About datasets - Githubissues

tae898 / erc

The official implementation of "EmoBERTa: Speaker-Aware Emotion Recognition in Conversation with RoBERTa"

MIT License

88 stars 23 forks source link

About datasets #20

Closed XinyeDu1204 closed 2 years ago

XinyeDu1204 commented 3 years ago

Hey, I saw that in 'multimodal-datasets', there is only the datasets about face-feature, but this project only use text part. Is there any sharing of the text part of IEMOCAP dataset? Thanks!

tae898 commented 3 years ago

Hey there,

The text features are extracted by RoBERTa. Since it's relatively easy to extract them by running the huggingface model, I didn't upload them. Do you still think you need them?

XinyeDu1204 commented 3 years ago

Thanks for your reply! Are the files in the “multimodal-datasets-main\IEMOCAP\raw-texts” file processed data? Can you share the code which process the data in IEMOCAP dataset? Thank you very much!

tae898 commented 3 years ago

Welcome!

The files in that directory are very close to the raw data. I just made them in an utterance level.

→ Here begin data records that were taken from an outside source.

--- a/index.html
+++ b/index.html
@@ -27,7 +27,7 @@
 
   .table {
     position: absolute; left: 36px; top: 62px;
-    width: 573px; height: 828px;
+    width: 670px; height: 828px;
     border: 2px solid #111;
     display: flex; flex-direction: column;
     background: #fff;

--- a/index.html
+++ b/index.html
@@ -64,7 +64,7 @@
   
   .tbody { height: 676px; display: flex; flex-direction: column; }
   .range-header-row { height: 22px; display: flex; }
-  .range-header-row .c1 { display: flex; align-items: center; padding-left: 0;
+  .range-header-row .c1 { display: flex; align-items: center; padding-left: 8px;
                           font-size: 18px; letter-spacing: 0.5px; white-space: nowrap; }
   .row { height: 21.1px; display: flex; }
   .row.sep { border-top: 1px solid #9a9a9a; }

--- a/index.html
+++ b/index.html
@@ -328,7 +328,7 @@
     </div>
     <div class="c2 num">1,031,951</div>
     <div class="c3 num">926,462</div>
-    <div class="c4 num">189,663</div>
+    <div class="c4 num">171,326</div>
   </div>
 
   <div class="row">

Below is an example from multimodal-datasets/IEMOCAP/raw-texts/train/Ses01F_impro01_F000.json

{
    "Utterance": "Excuse me.",
    "StartTime": 6.2901,
    "EndTime": 8.2357,
    "Speaker": "Female",
    "Emotion": "neutral",
    "SessionID": "Ses01"
}

Processing the IEMOCAP raw data happens here: multimodal-datasets/utils/extract_raw_data_iemocap.py

Let me know if you have more questions!

XinyeDu1204 commented 2 years ago

Thank you very much!